“No Veteran should have to wait to receive earned benefits. Through a combination of transformation initiatives and the hard work of our employees, we are making significant progress toward our goal of eliminating the claims backlog in 2015,” said Secretary of Veterans Affairs Eric Shinseki. “We still have more work to do, and no one is more committed than our Veterans Benefits Administration employees, over half of whom are Veterans themselves.”
The current backlog, defined as claims pending more than 125 days, is at its lowest point since March 2011, when the backlog spiked in part because of the need to readjudicate 150,000 previously decided cases involving exposure to the Vietnam-era defoliant, Agent Orange. The readjudication of these claims was mandated under the Nehmer court decision and followed the Secretary’s decision to add ischemic heart disease, certain leukemias, and Parkinson's disease to the list of conditions presumed to be related to exposure to Agent Orange. During this same time period, VA also received and processed over 100,000 new claims for these three conditions from Vietnam Veterans and survivors newly eligible for VA benefits as a result of this decision.
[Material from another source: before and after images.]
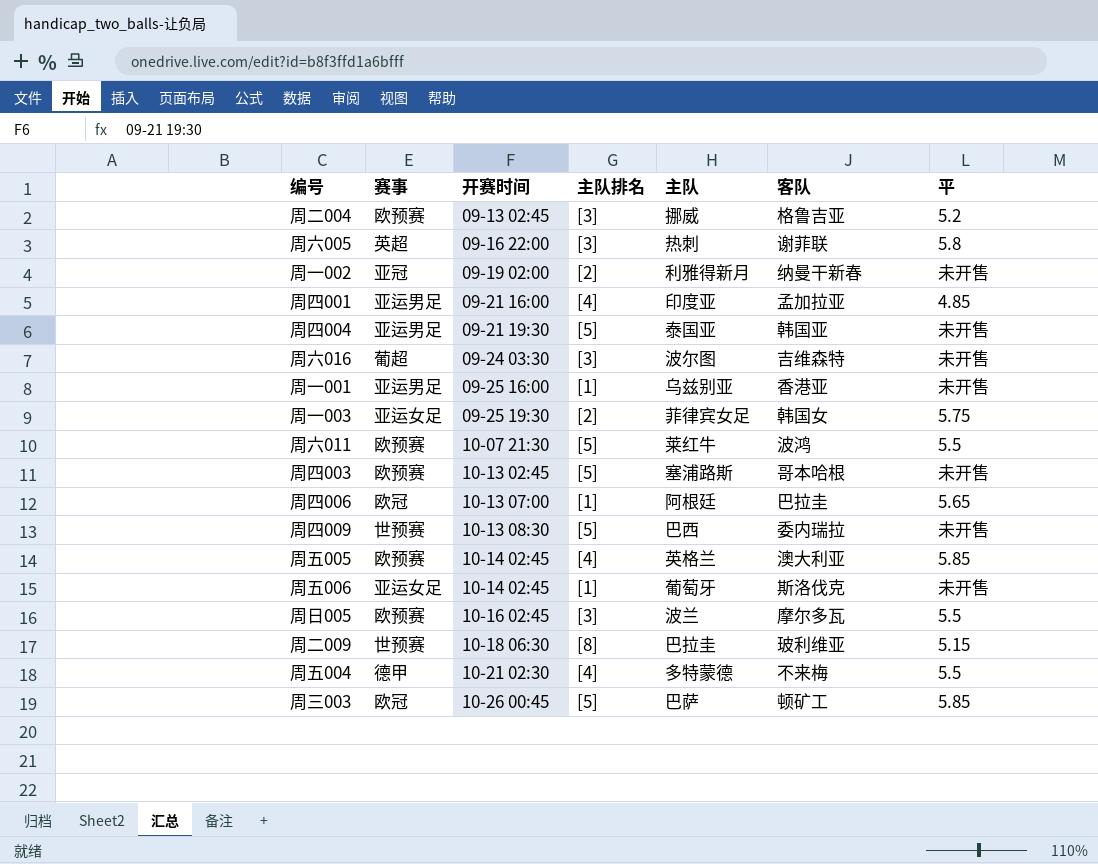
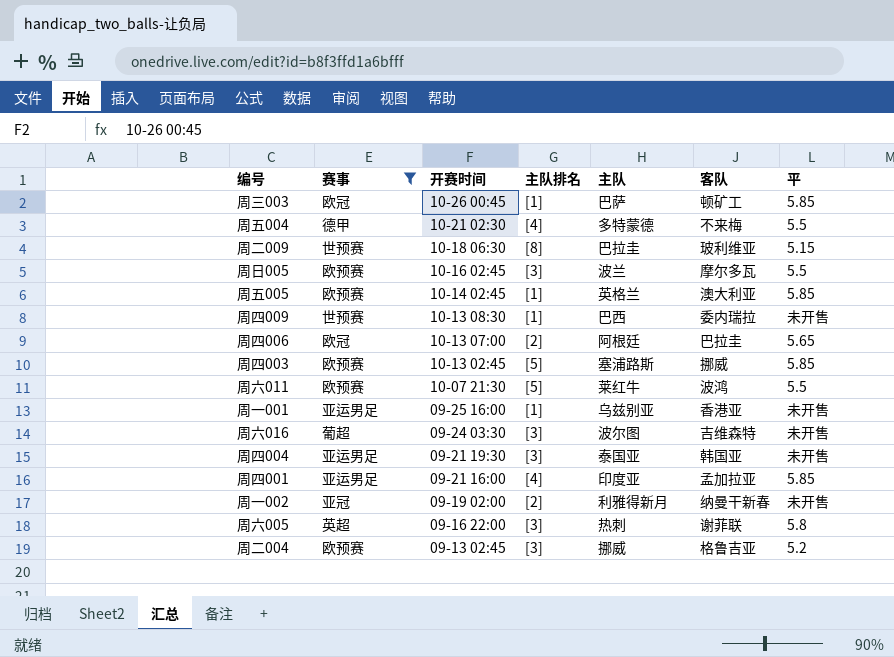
filter: none -> 赛事 != 亚运女足
row order: 开赛时间 ascending -> 开赛时间 descending
周三003 | 主队排名: [5] -> [1]
周五005 | 主队排名: [4] -> [1]
周四009 | 主队排名: [5] -> [1]
周四006 | 主队排名: [1] -> [2]
周四003 | 客队: 哥本哈根 -> 挪威
周四003 | 平: 未开售 -> 5.85
周四004 | 主队排名: [5] -> [3]
周四001 | 平: 4.85 -> 5.85

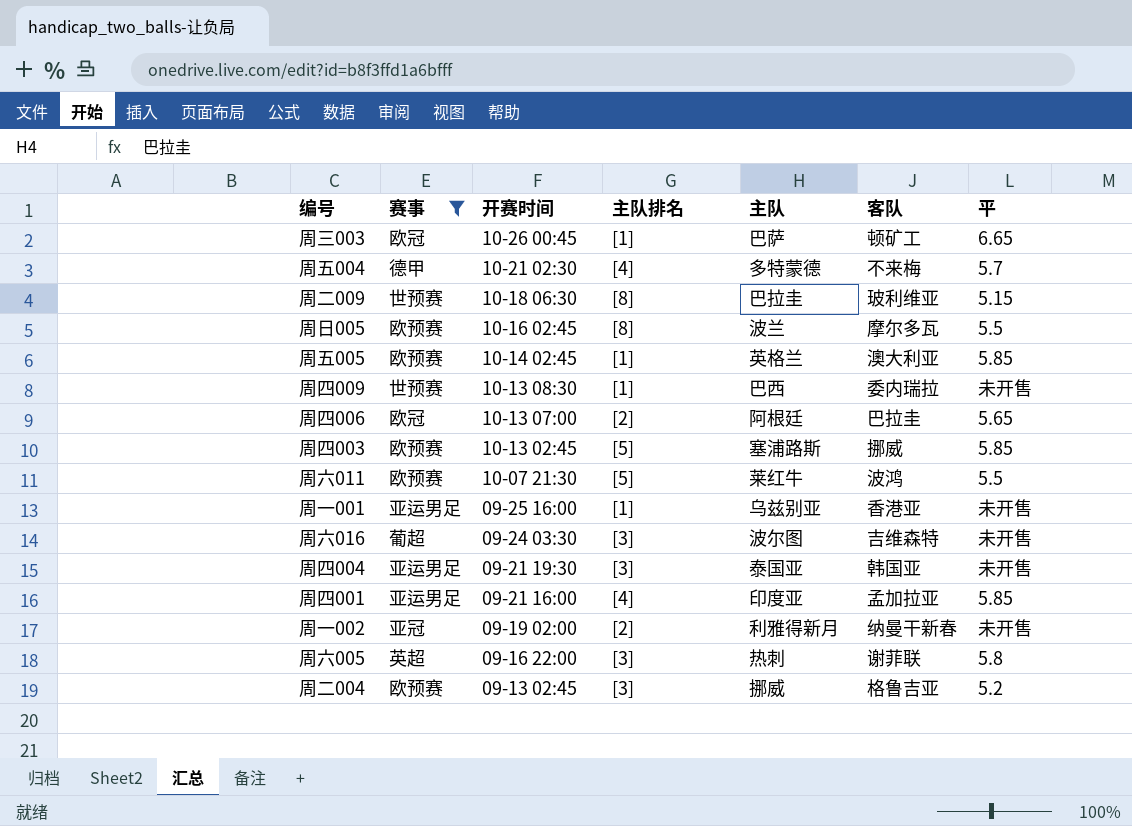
周三003 | 平: 5.85 -> 6.65
周五004 | 平: 5.5 -> 5.7
周日005 | 主队排名: [3] -> [8]

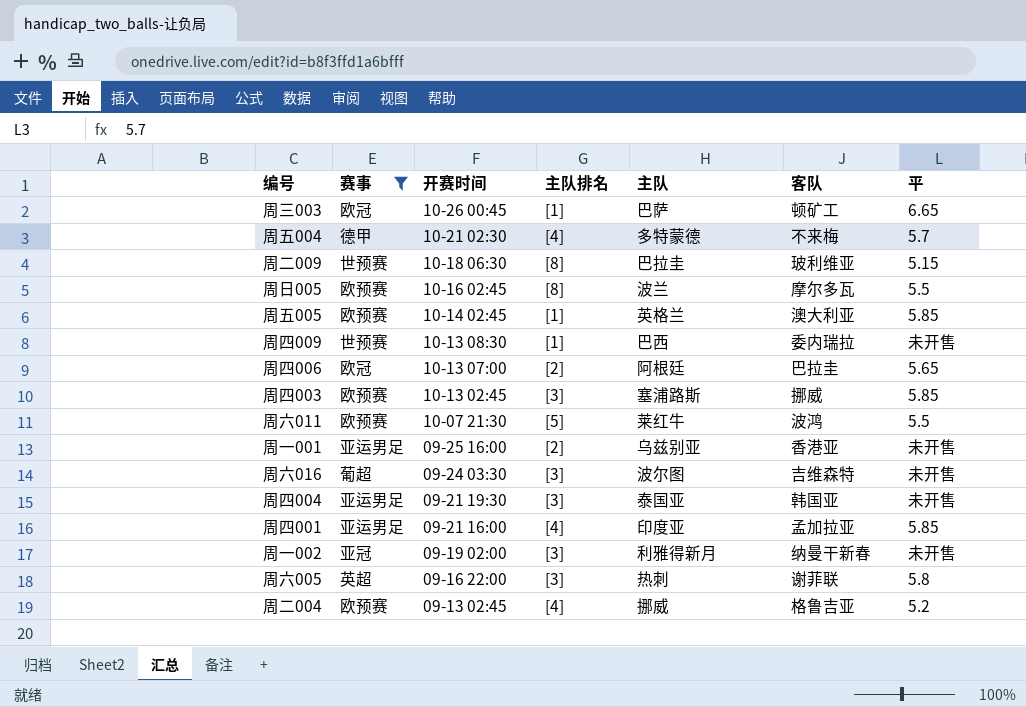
周四003 | 主队排名: [5] -> [3]
周一001 | 主队排名: [1] -> [2]
周一002 | 主队排名: [2] -> [3]
周二004 | 主队排名: [3] -> [4]

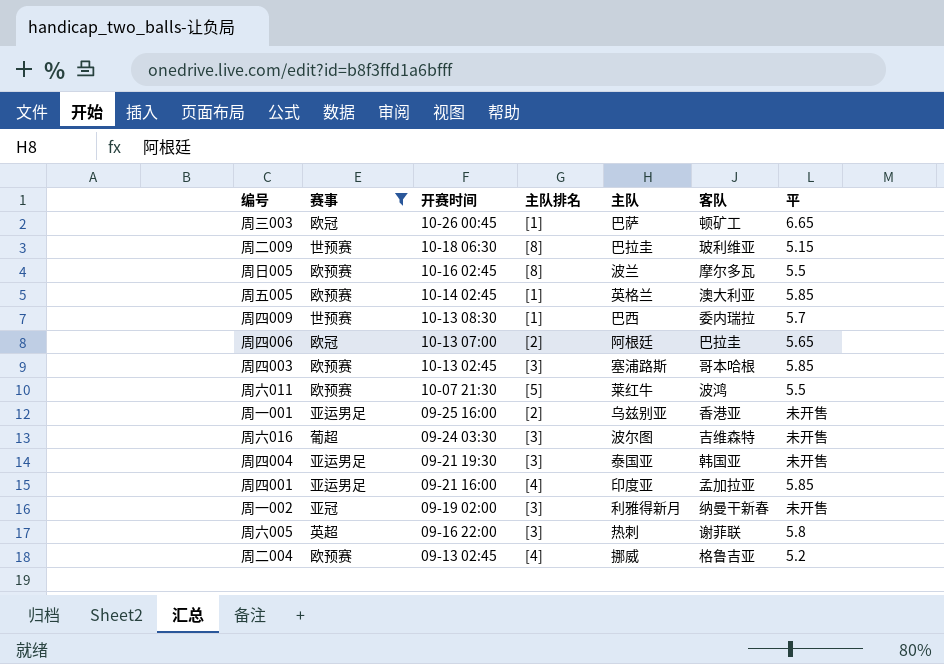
row 周五004: 德甲 | 10-21 02:30 | [4] | 多特蒙德 | 不来梅 | 5.7 -> none
周四009 | 平: 未开售 -> 5.7
周四003 | 客队: 挪威 -> 哥本哈根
“We knew taking care of this ‘unfinished business’ for Veterans of previous wars would initially drive up the number of claims in our system. But it was the right thing to do,” said Secretary Shinseki.
Since establishing the goal in 2010 of processing all disability claims within 125 days at a 98-percent accuracy level, VA developed and is implementing a plan that transforms the decades-old, manual paper claim approach into a state-of-the-art electronic process that leverages digital data transfer and automated calculators to reduce processing time and input errors.
VA has also increased the productivity of its claims processing workforce through enhanced training, streamlined business processes and other initiatives such as mandating overtime and prioritizing the oldest claims, allowing VA’s 56 regional benefits offices to exceed monthly production records four times in fiscal year 2013.
At the same time, the accuracy of rating decisions continues to improve. VA’s national “claim-level” accuracy rate, determined by dividing the total number of cases that are error-free by the total number of cases reviewed, is currently 91 percent – an eight-percentage-point improvement since 2011. When measuring the accuracy of rating individual medical conditions inside each claim, the three-month accuracy level is 96.5 percent. VA’s accuracy measures are statistically valid and the process has been independently verified by the Institute for Defense Analyses.